(RECORD EXCERPTS)

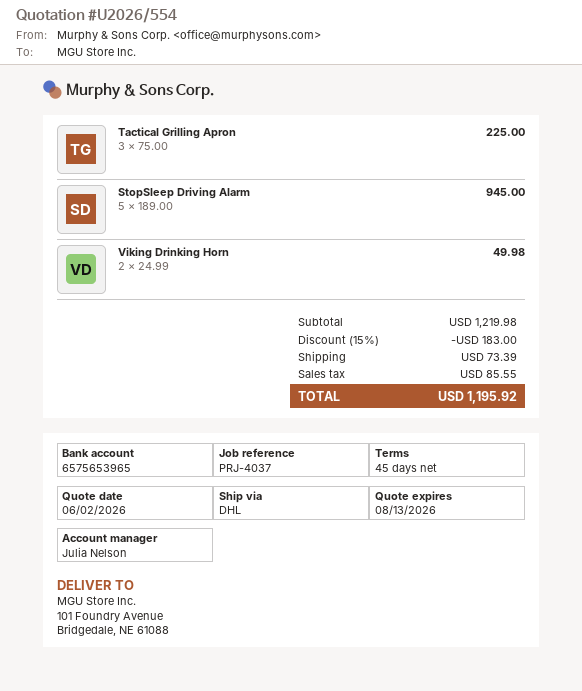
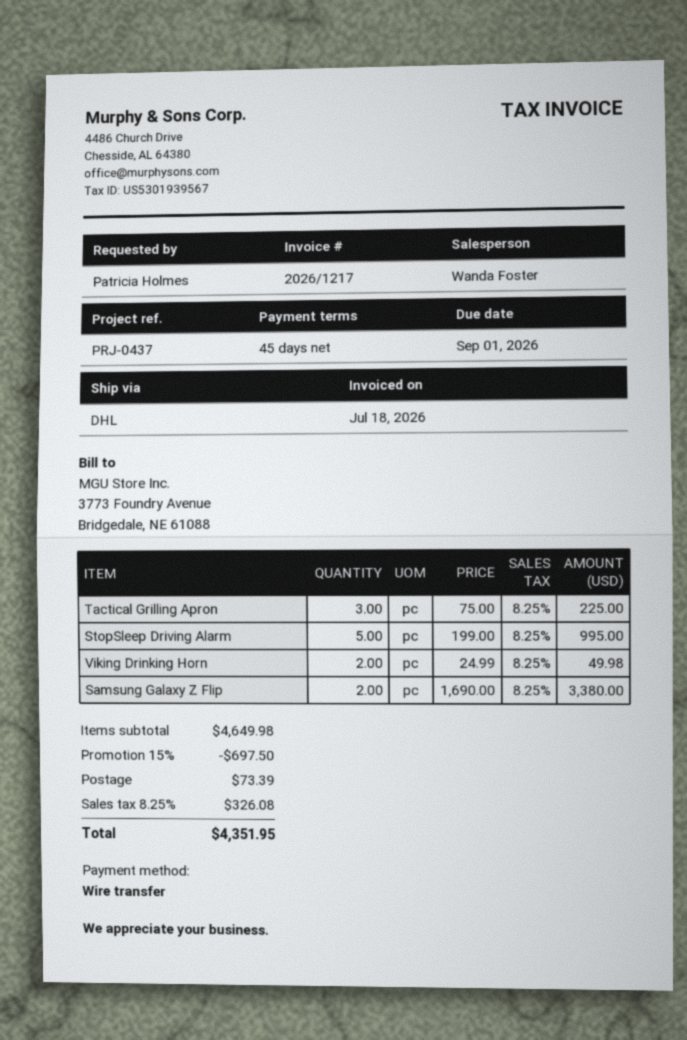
reference: PRJ-4037 -> PRJ-0437
sales rep: Julia Nelson -> Wanda Foster
StopSleep Driving Alarm: 5 x 189.00 = 945.00 -> 5 x 199.00 = 995.00
Samsung Galaxy Z Flip: none -> 2 x 1690.00 = 3380.00
subtotal: 1219.98 -> 4649.98
discount: 15% = 183.00 -> 15% = 697.50
tax: 85.55 -> 326.08
total: 1195.92 -> 4351.95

(End RECORD EXCERPTS)

- **THE PROBLEM**:
Where the line containing "subtotal: 1219.98 -> 4649.98" appears, begin a word-for-word copy and carry it through the last line of the listing, leaving out all other lines.

- **ANSWER BOX**:
subtotal: 1219.98 -> 4649.98
discount: 15% = 183.00 -> 15% = 697.50
tax: 85.55 -> 326.08
total: 1195.92 -> 4351.95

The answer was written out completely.